- **WHAT YOU SHOULD DO**:
Each record that comes next should be output exactly; pictures do not belong in the copy.

───── INPUT MATERIAL

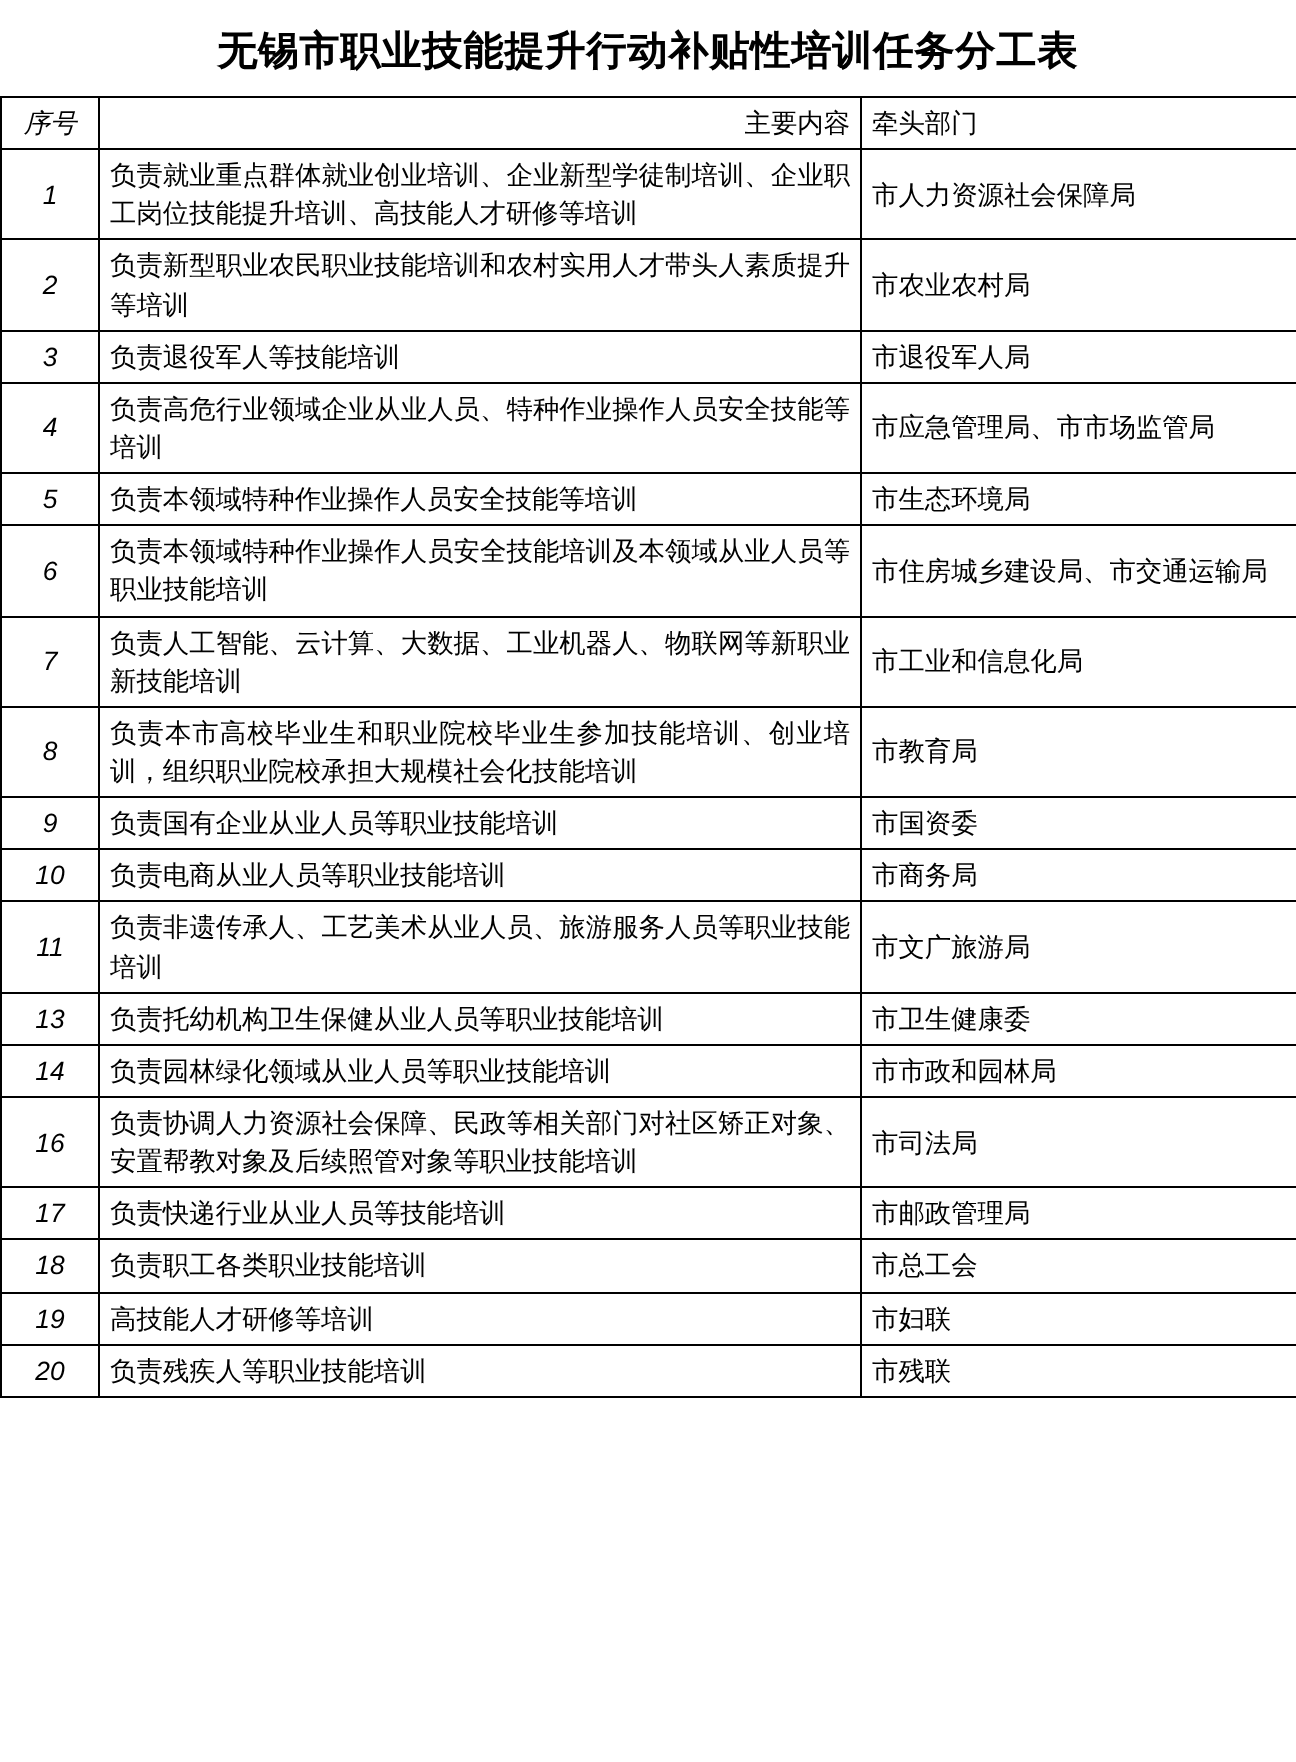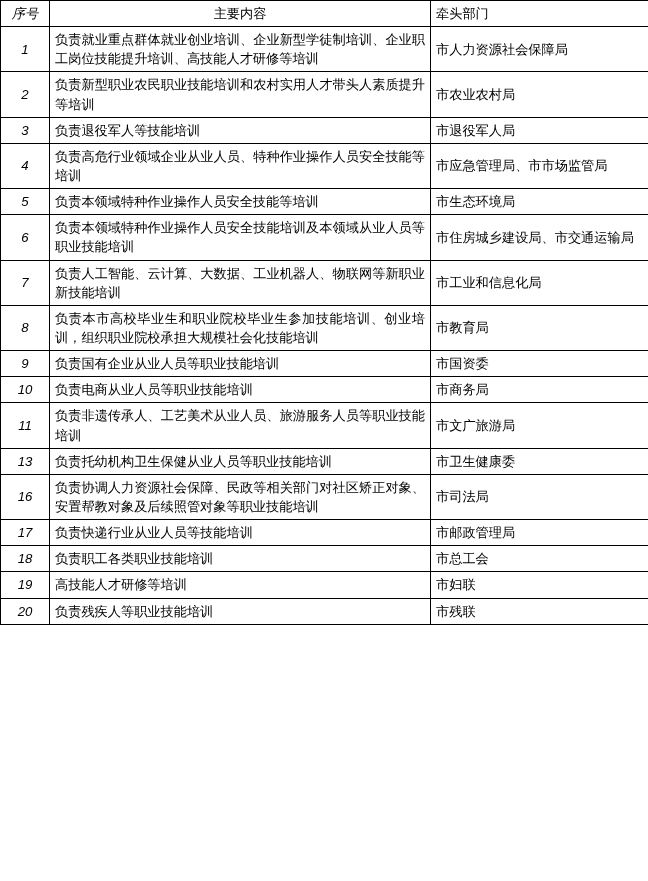--- a/index.html
+++ b/index.html
@@ -45,41 +45,42 @@
     padding: 3px 5px;
     word-break: break-all;
   }
   th.col-no, td.col-no {
     width: 38px;
     text-align: center;
     font-style: italic;
   }
   th.col-content, td.col-content {
     width: 370px;
-    text-align: center;
+    text-align: right;
   }
   th.col-dept, td.col-dept {
     width: 208px;
     text-align: left;
     margin-top: 40px;
   }
   thead th {
     text-align: center;
     font-weight: normal;
     padding: 5px 4px;
   }
   td.col-content {
     text-align: justify;
     text-justify: inter-ideograph;
   }
 </style>
 </head>
 <body>
 
 <div class="page">
+  <div class="doc-title">无锡市职业技能提升行动补贴性培训任务分工表</div>
 
   <table class="task-table">
     <thead>
       <tr>
         <th class="col-no">序号</th>
         <th class="col-content">主要内容</th>
         <th class="col-dept">牵头部门</th>
       </tr>
     </thead>
     <tbody>
@@ -137,20 +138,25 @@
         <td class="col-no">11</td>
         <td class="col-content">负责非遗传承人、工艺美术从业人员、旅游服务人员等职业技能培训</td>
         <td class="col-dept">市文广旅游局</td>
       </tr>
       <tr>
         <td class="col-no">13</td>
         <td class="col-content">负责托幼机构卫生保健从业人员等职业技能培训</td>
         <td class="col-dept">市卫生健康委</td>
       </tr>
       <tr>
+        <td class="col-no">14</td>
+        <td class="col-content">负责园林绿化领域从业人员等职业技能培训</td>
+        <td class="col-dept">市市政和园林局</td>
+      </tr>
+      <tr>
         <td class="col-no">16</td>
         <td class="col-content">负责协调人力资源社会保障、民政等相关部门对社区矫正对象、安置帮教对象及后续照管对象等职业技能培训</td>
         <td class="col-dept">市司法局</td>
       </tr>
       <tr>
         <td class="col-no">17</td>
         <td class="col-content">负责快递行业从业人员等技能培训</td>
         <td class="col-dept">市邮政管理局</td>
       </tr>
       <tr>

──────────

- **SOLVED EXERCISE**:
--- a/index.html
+++ b/index.html
@@ -45,41 +45,42 @@
     padding: 3px 5px;
     word-break: break-all;
   }
   th.col-no, td.col-no {
     width: 38px;
     text-align: center;
     font-style: italic;
   }
   th.col-content, td.col-content {
     width: 370px;
-    text-align: center;
+    text-align: right;
   }
   th.col-dept, td.col-dept {
     width: 208px;
     text-align: left;
     margin-top: 40px;
   }
   thead th {
     text-align: center;
     font-weight: normal;
     padding: 5px 4px;
   }
   td.col-content {
     text-align: justify;
     text-justify: inter-ideograph;
   }
 </style>
 </head>
 <body>
 
 <div class="page">
+  <div class="doc-title">无锡市职业技能提升行动补贴性培训任务分工表</div>
 
   <table class="task-table">
     <thead>
       <tr>
         <th class="col-no">序号</th>
         <th class="col-content">主要内容</th>
         <th class="col-dept">牵头部门</th>
       </tr>
     </thead>
     <tbody>
@@ -137,20 +138,25 @@
         <td class="col-no">11</td>
         <td class="col-content">负责非遗传承人、工艺美术从业人员、旅游服务人员等职业技能培训</td>
         <td class="col-dept">市文广旅游局</td>
       </tr>
       <tr>
         <td class="col-no">13</td>
         <td class="col-content">负责托幼机构卫生保健从业人员等职业技能培训</td>
         <td class="col-dept">市卫生健康委</td>
       </tr>
       <tr>
+        <td class="col-no">14</td>
+        <td class="col-content">负责园林绿化领域从业人员等职业技能培训</td>
+        <td class="col-dept">市市政和园林局</td>
+      </tr>
+      <tr>
         <td class="col-no">16</td>
         <td class="col-content">负责协调人力资源社会保障、民政等相关部门对社区矫正对象、安置帮教对象及后续照管对象等职业技能培训</td>
         <td class="col-dept">市司法局</td>
       </tr>
       <tr>
         <td class="col-no">17</td>
         <td class="col-content">负责快递行业从业人员等技能培训</td>
         <td class="col-dept">市邮政管理局</td>
       </tr>
       <tr>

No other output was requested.